> _Available data_:
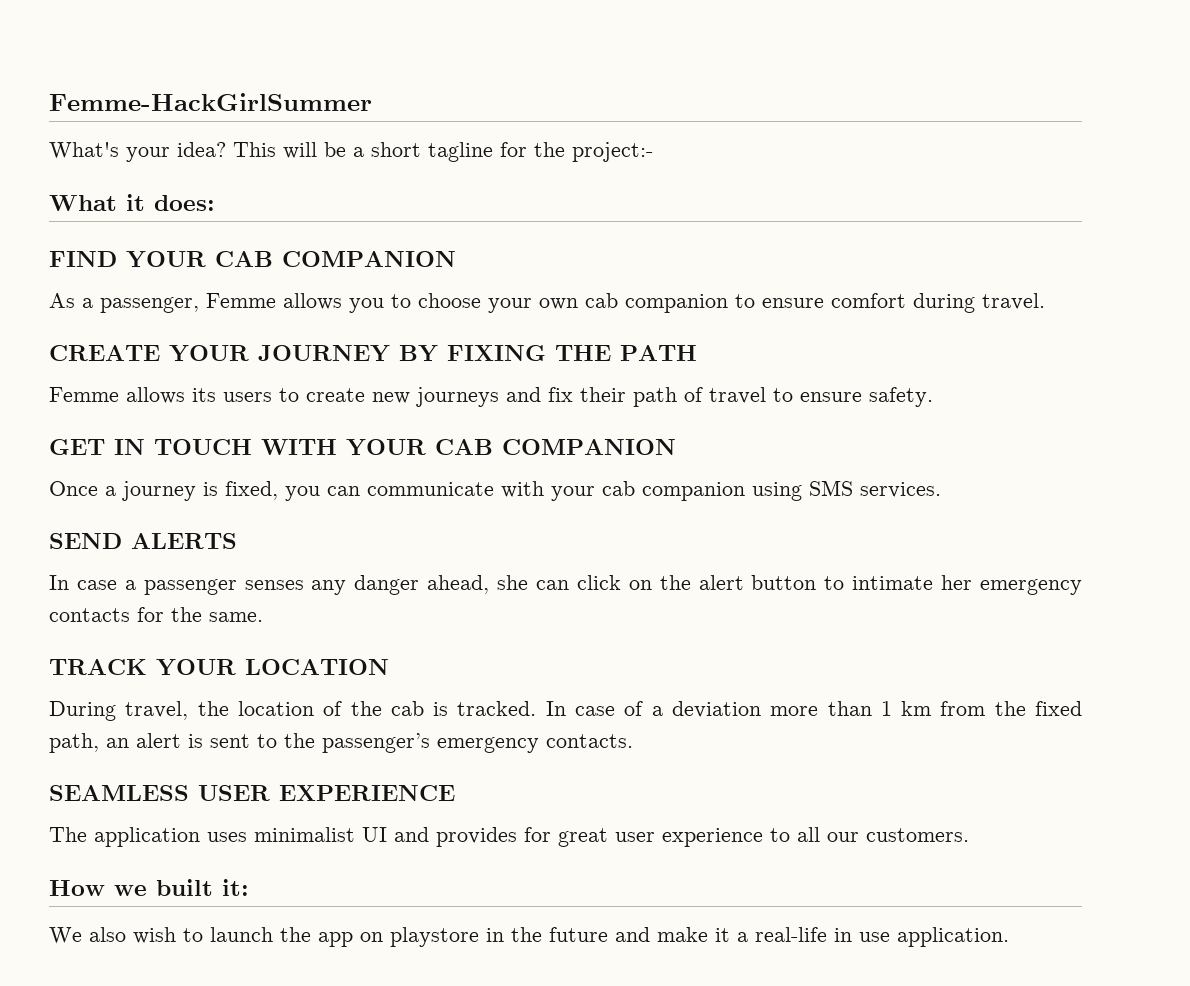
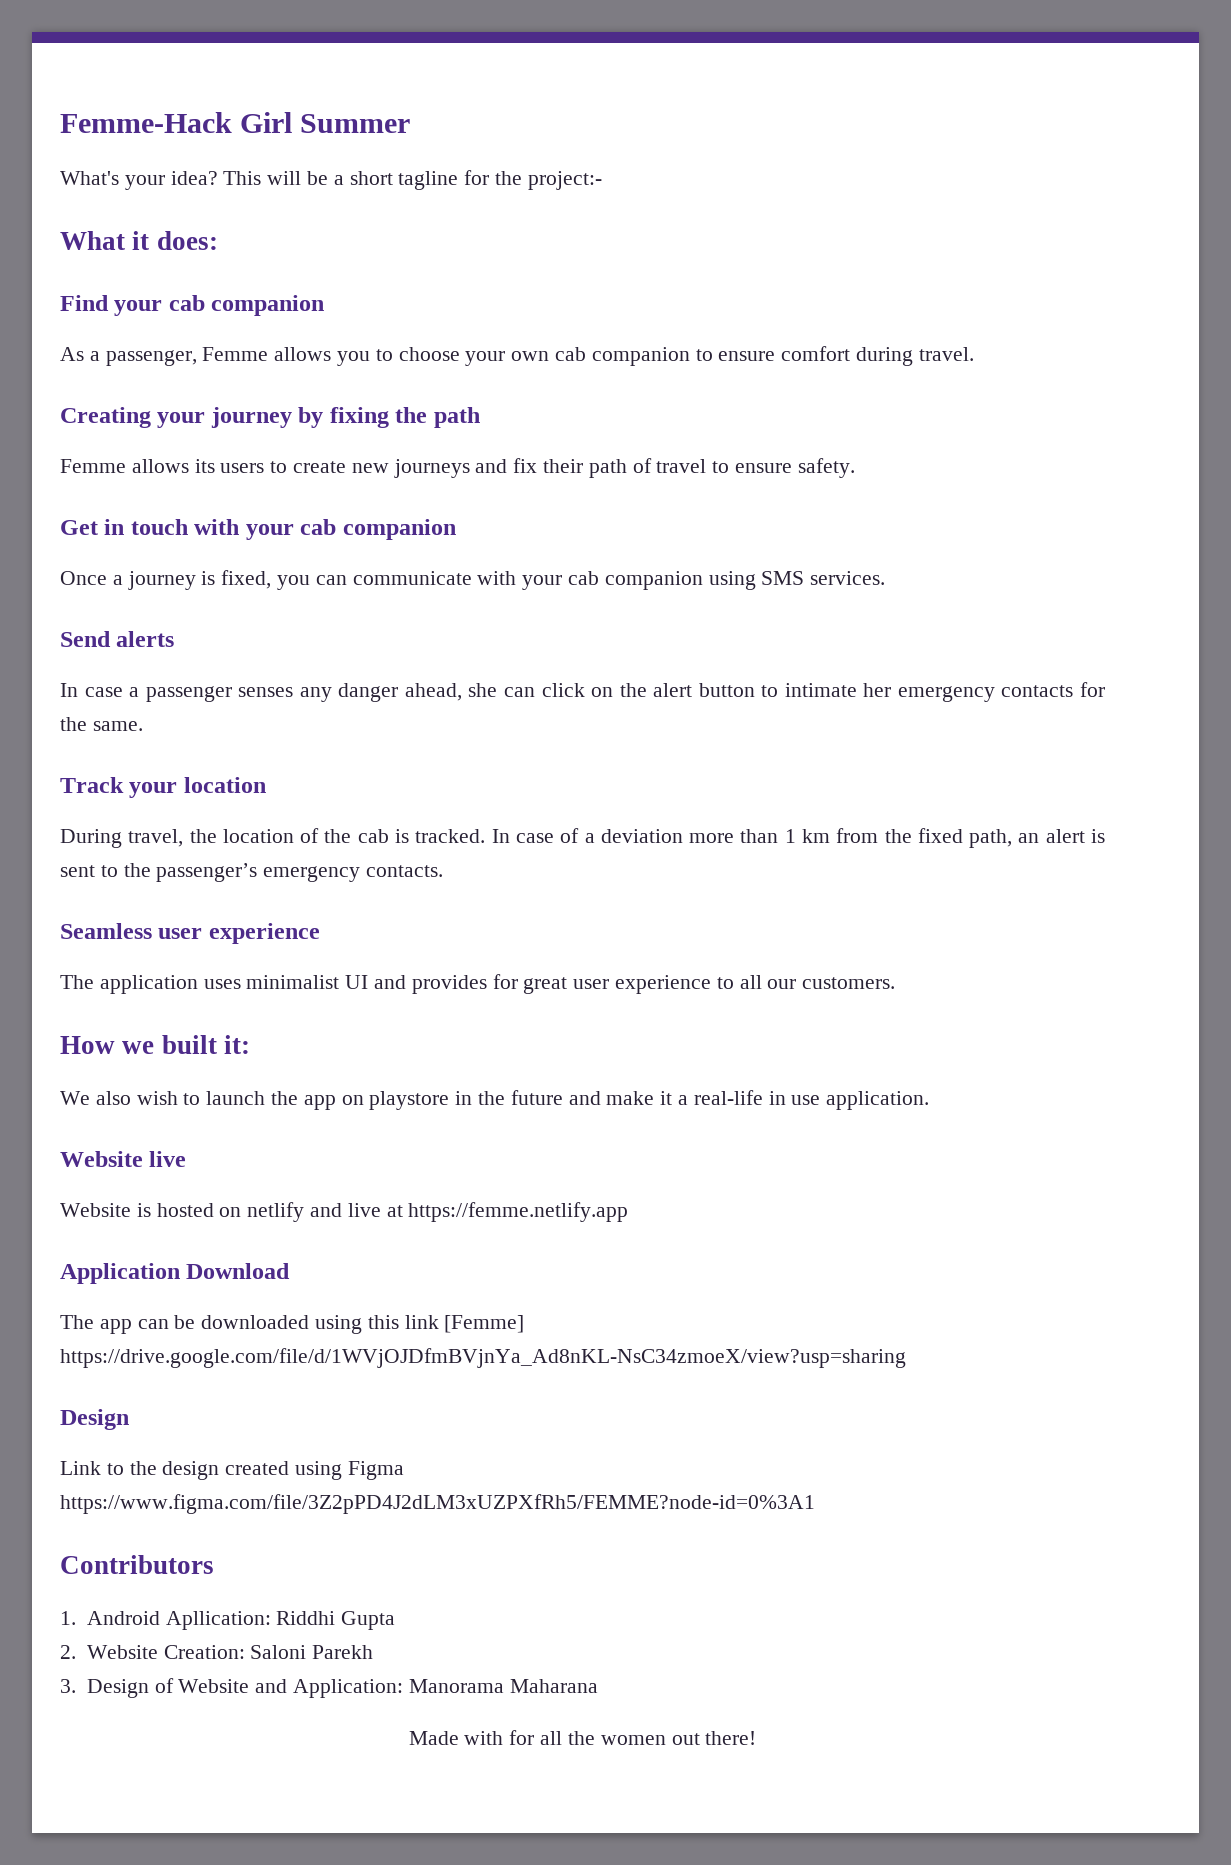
- Femme-HackGirlSummer
+ Femme-Hack Girl Summer
- FIND YOUR CAB COMPANION
+ Find your cab companion
- CREATE YOUR JOURNEY BY FIXING THE PATH
+ Creating your journey by fixing the path
- GET IN TOUCH WITH YOUR CAB COMPANION
+ Get in touch with your cab companion
- SEND ALERTS
+ Send alerts
- TRACK YOUR LOCATION
+ Track your location
- SEAMLESS USER EXPERIENCE
+ Seamless user experience
+ Website live
+ Website is hosted on netlify and live at https://femme.netlify.app
+ Application Download
+ The app can be downloaded using this link [Femme] https://drive.google.com/file/d/1WVjOJDfmBVjnYa_Ad8nKL-NsC34zmoeX/view?usp=sharing
+ Design
+ Link to the design created using Figma https://www.figma.com/file/3Z2pPD4J2dLM3xUZPXfRh5/FEMME?node-id=0%3A1
+ Contributors
+ 1. Android Apllication: Riddhi Gupta
+ 2. Website Creation: Saloni Parekh
+ 3. Design of Website and Application: Manorama Maharana
+ Made with for all the women out there!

> _What you are asked to do_:
Your job is to reproduce the material exactly. Keep pictures out of it.

> _Answer for this exercise_:
- Femme-HackGirlSummer
+ Femme-Hack Girl Summer
- FIND YOUR CAB COMPANION
+ Find your cab companion
- CREATE YOUR JOURNEY BY FIXING THE PATH
+ Creating your journey by fixing the path
- GET IN TOUCH WITH YOUR CAB COMPANION
+ Get in touch with your cab companion
- SEND ALERTS
+ Send alerts
- TRACK YOUR LOCATION
+ Track your location
- SEAMLESS USER EXPERIENCE
+ Seamless user experience
+ Website live
+ Website is hosted on netlify and live at https://femme.netlify.app
+ Application Download
+ The app can be downloaded using this link [Femme] https://drive.google.com/file/d/1WVjOJDfmBVjnYa_Ad8nKL-NsC34zmoeX/view?usp=sharing
+ Design
+ Link to the design created using Figma https://www.figma.com/file/3Z2pPD4J2dLM3xUZPXfRh5/FEMME?node-id=0%3A1
+ Contributors
+ 1. Android Apllication: Riddhi Gupta
+ 2. Website Creation: Saloni Parekh
+ 3. Design of Website and Application: Manorama Maharana
+ Made with for all the women out there!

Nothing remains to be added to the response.